The Science Journal of the American Association for Respiratory Care

2000 OPEN FORUM Abstracts

A Pediatric Asthma Fast Track (PAFT) Can Reduce The Number of Patients Admitted to An Acute Care Unit

Thomas J. Kallstrom, RRT, FAARC, Cleveland

Background: Asthma admissions to our acute care 460 bed community/teaching hospital have been perceived to be a problem. One of targets for 1999 was a 20% or less admission rate to the hospital from the emergency department. Method: We addressed this problem in an interdisciplinary manner. We organized a task force which included nurses, respiratory therapists (RT), physicians, risk management and hospital administrators. Our goal was to develop a process by which we could assess and treat expeditiously and to reduce the number of admissions. Our PAFT was developed using the EPR-2 Guidelines for the Diagnosis and Management of Asthma, released by the NIH in 1997. Management of the disease was directed by the use of a protocols (algorithms), an already familiar tool already used on our inpatient asthma care pathway. Patients entering the PAFT had to be over the age of one, already diagnosed with asthma, and under the care of a hospital affiliated physician. When the patient arrived at the hospital they went immediately to the pediatric ward, where the PAFT area was located. This area has continual RN/RT coverage. Key to the PAFT protocol is assessment, therapeutic intervention, and patient directed education. Patients also had access to an interactive asthma education program that was computer based. Patients initially received Q 20 minute assessment and appropriate therapy. The intervals between interventions were extended if the patient responded. If a patient did not significantly improve within 4 hours they were admitted to the acute care ward and then placed in the pediatric asthma pathway.

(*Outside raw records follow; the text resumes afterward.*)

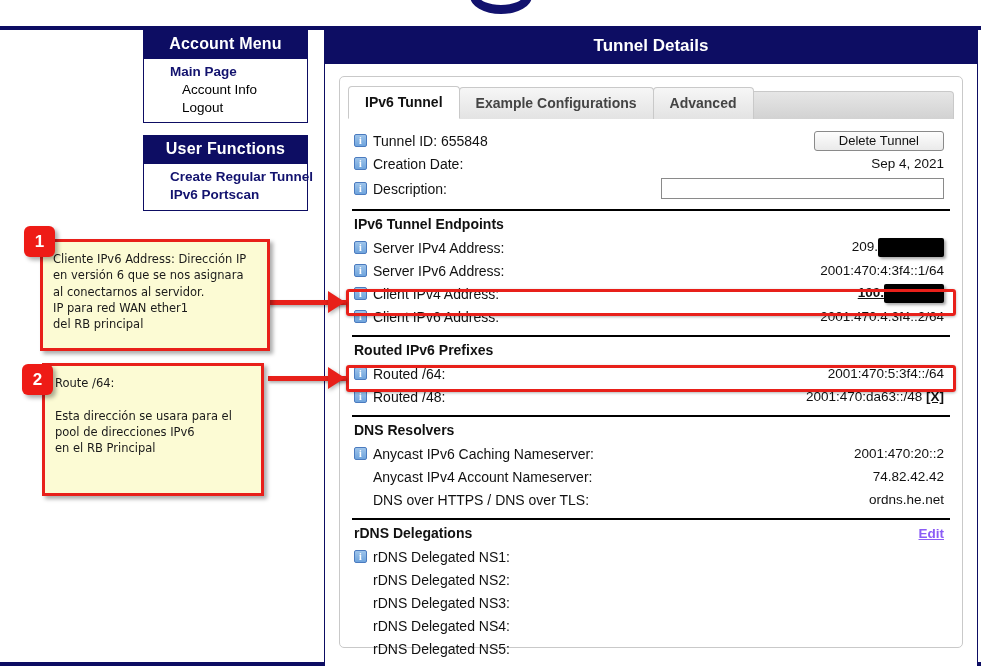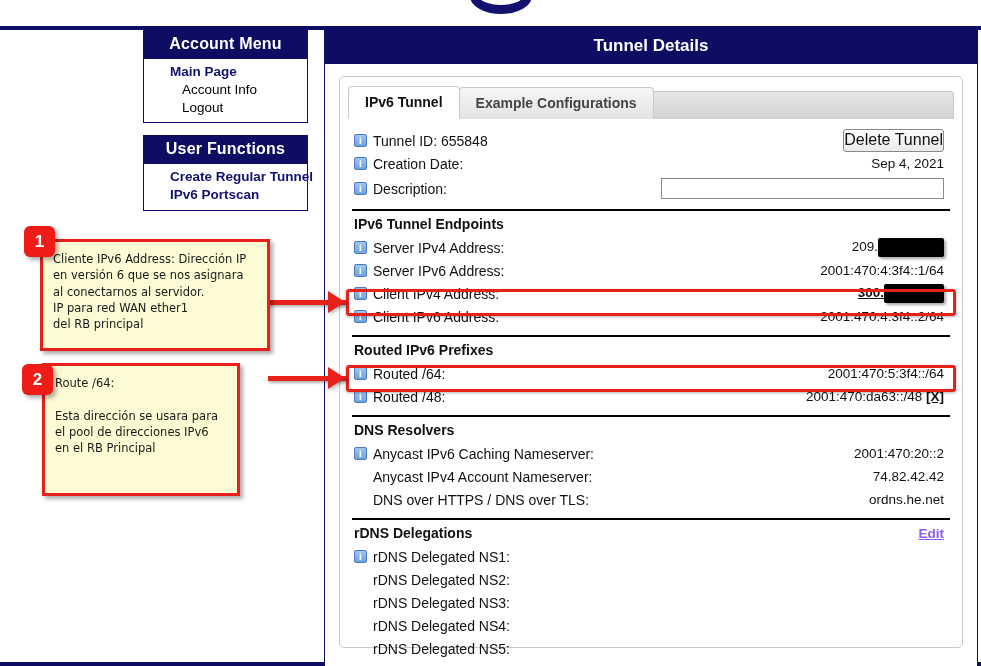--- a/index.html
+++ b/index.html
@@ -113,22 +113,22 @@
 
   .sec {
     font-size: 14px; font-weight: bold; color: #111;
     border-top: 2px solid #000; margin-top: 7px; padding: 5px 6px 4px 2px;
     display: flex; justify-content: space-between; align-items: baseline;
   }
   .editlink { font-size: 13.5px; font-weight: bold; color: #8b5cf6;
               text-decoration: underline; cursor: pointer; }
 
   .btn {
-    font-size: 16px; color: #111; background: linear-gradient(#fdfdfd,#eaeaea);
-    border: 1px solid #8a8a8a; border-radius: 3px; padding: 1px 0 2px;
+    font-size: 13px; color: #111; background: linear-gradient(#fdfdfd,#eaeaea);
+    border: 1px solid #8a8a8a; border-radius: 3px; padding: 1px 24px 2px;
     cursor: pointer; font-family: "Liberation Sans", sans-serif;
   }
   .txtbox {
     width: 283px; height: 21px; border: 1px solid #8a8a8a;
     background: #fff; display: inline-block;
   }
   .redact {
     display: inline-block; background: #000; height: 19px;
     vertical-align: middle; border-radius: 2px;
     box-shadow: 2px 2px 3px rgba(0,0,0,.35);
@@ -203,20 +203,21 @@
 
   <div class="main">
     <div class="main-head">Tunnel Details</div>
 
     <div class="main-body">
       <div class="tabwrap">
 
         <div class="tabs">
           <div class="tab active">IPv6 Tunnel</div>
           <div class="tab">Example Configurations</div>
+          <div class="tab">Advanced</div>
           <div class="tabfill"></div>
         </div>
 
         <div class="content">
 
           <div class="row">
             <span class="lbl">
               <span class="ico">i</span>
               <span>Tunnel ID: 655848</span>
             </span>
@@ -260,21 +261,21 @@
             </span>
             <span class="val">2001:470:4:3f4::1/64</span>
           </div>
 
           <div class="row">
             <span class="lbl">
               <span class="ico">i</span>
               <span>Client IPv4 Address:</span>
             </span>
             <span class="val">
-              <span class="ul">300.</span><span class="redact" style="width:60px;"></span>
+              <span class="ul">100.</span><span class="redact" style="width:60px;"></span>
             </span>
           </div>
 
           <div class="row">
             <span class="lbl">
               <span class="ico">i</span>
               <span>Client IPv6 Address:</span>
             </span>
             <span class="val">2001:470:4:3f4::2/64</span>
           </div>
@@ -387,21 +388,21 @@
 
   <div class="callout" style="left:40px; top:239px; width:230px; height:112px;">
     <span style="white-space:pre-line;">Cliente IPv6 Address: Dirección IP en versión 6 que se nos asignara al conectarnos al servidor.
 IP para red WAN ether1
 del RB principal</span>
   </div>
   <div class="badge" style="left:24px; top:226px;">
     <span>1</span>
   </div>
 
-  <div class="callout" style="left:42px; top:363px; width:198px; height:133px;">
+  <div class="callout" style="left:42px; top:363px; width:222px; height:133px;">
     <span style="white-space:pre-line;">Route /64:
 
 Esta dirección se usara para el pool de direcciones IPv6
 en el RB Principal</span>
   </div>
   <div class="badge" style="left:22px; top:364px;">
     <span>2</span>
   </div>
 
 </div>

Results: In a seven month period, 41 patients were cared for in the PAFT. Of these, 29 patients were discharged within 3 hours (71%). The average number of aerosols was 3.5/patient. Twelve were placed in observation status (29%) and averaged 6 aerosol treatments. Only 11% of the patients seen in the PAFT were admitted to the acute care ward. For all patients, the first assessment and subsequent aerosol treatment was given by 11 minutes (from admission to treatment). Conclusions: Using a PAFT, patients can be rapidly assessed and appropriately cared for. This can be accomplished with a joint effort between RT, nurses, physicians, and hospital administration. We have developed a post discharge survey which will be used to track outcome indicators.